• [HOW TO COMPLETE THIS TASK] Repeat word for word, please, only the lines from the one that includes "- These pseudo" through the final line of the data.

- Opening Delimiter -

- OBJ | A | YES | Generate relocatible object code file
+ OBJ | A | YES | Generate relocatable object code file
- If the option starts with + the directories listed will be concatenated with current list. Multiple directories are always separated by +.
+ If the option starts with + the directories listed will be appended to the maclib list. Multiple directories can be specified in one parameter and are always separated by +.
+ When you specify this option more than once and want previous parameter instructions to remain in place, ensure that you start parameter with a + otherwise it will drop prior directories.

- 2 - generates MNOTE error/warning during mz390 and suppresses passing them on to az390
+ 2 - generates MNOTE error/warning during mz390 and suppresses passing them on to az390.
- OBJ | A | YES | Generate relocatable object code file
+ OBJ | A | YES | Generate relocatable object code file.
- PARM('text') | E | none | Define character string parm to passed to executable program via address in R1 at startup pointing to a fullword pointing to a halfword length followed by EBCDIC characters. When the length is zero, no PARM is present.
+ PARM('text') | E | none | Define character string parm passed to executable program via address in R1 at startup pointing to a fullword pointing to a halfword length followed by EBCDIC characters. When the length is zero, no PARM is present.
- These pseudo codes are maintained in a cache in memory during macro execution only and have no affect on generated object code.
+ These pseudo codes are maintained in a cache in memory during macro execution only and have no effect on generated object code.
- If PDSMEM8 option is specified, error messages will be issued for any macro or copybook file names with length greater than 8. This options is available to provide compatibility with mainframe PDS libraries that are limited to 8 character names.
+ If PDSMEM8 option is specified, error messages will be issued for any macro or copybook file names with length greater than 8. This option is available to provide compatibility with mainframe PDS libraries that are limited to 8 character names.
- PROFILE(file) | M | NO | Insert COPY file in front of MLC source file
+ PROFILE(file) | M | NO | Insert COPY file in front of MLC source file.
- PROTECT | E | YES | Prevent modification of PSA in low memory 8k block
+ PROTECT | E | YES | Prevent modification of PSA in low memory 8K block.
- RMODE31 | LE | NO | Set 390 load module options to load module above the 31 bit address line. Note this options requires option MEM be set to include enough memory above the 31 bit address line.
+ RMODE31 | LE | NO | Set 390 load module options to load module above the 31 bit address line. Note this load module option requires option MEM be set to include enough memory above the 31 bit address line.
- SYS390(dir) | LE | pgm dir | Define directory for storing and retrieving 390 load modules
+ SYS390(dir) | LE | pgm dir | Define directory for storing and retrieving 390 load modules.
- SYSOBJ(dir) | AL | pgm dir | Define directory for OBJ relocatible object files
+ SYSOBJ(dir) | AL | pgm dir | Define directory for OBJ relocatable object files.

- Closing Delimiter -

• [EXERCISE SOLUTION]
- These pseudo codes are maintained in a cache in memory during macro execution only and have no affect on generated object code.
+ These pseudo codes are maintained in a cache in memory during macro execution only and have no effect on generated object code.
- If PDSMEM8 option is specified, error messages will be issued for any macro or copybook file names with length greater than 8. This options is available to provide compatibility with mainframe PDS libraries that are limited to 8 character names.
+ If PDSMEM8 option is specified, error messages will be issued for any macro or copybook file names with length greater than 8. This option is available to provide compatibility with mainframe PDS libraries that are limited to 8 character names.
- PROFILE(file) | M | NO | Insert COPY file in front of MLC source file
+ PROFILE(file) | M | NO | Insert COPY file in front of MLC source file.
- PROTECT | E | YES | Prevent modification of PSA in low memory 8k block
+ PROTECT | E | YES | Prevent modification of PSA in low memory 8K block.
- RMODE31 | LE | NO | Set 390 load module options to load module above the 31 bit address line. Note this options requires option MEM be set to include enough memory above the 31 bit address line.
+ RMODE31 | LE | NO | Set 390 load module options to load module above the 31 bit address line. Note this load module option requires option MEM be set to include enough memory above the 31 bit address line.
- SYS390(dir) | LE | pgm dir | Define directory for storing and retrieving 390 load modules
+ SYS390(dir) | LE | pgm dir | Define directory for storing and retrieving 390 load modules.
- SYSOBJ(dir) | AL | pgm dir | Define directory for OBJ relocatible object files
+ SYSOBJ(dir) | AL | pgm dir | Define directory for OBJ relocatable object files.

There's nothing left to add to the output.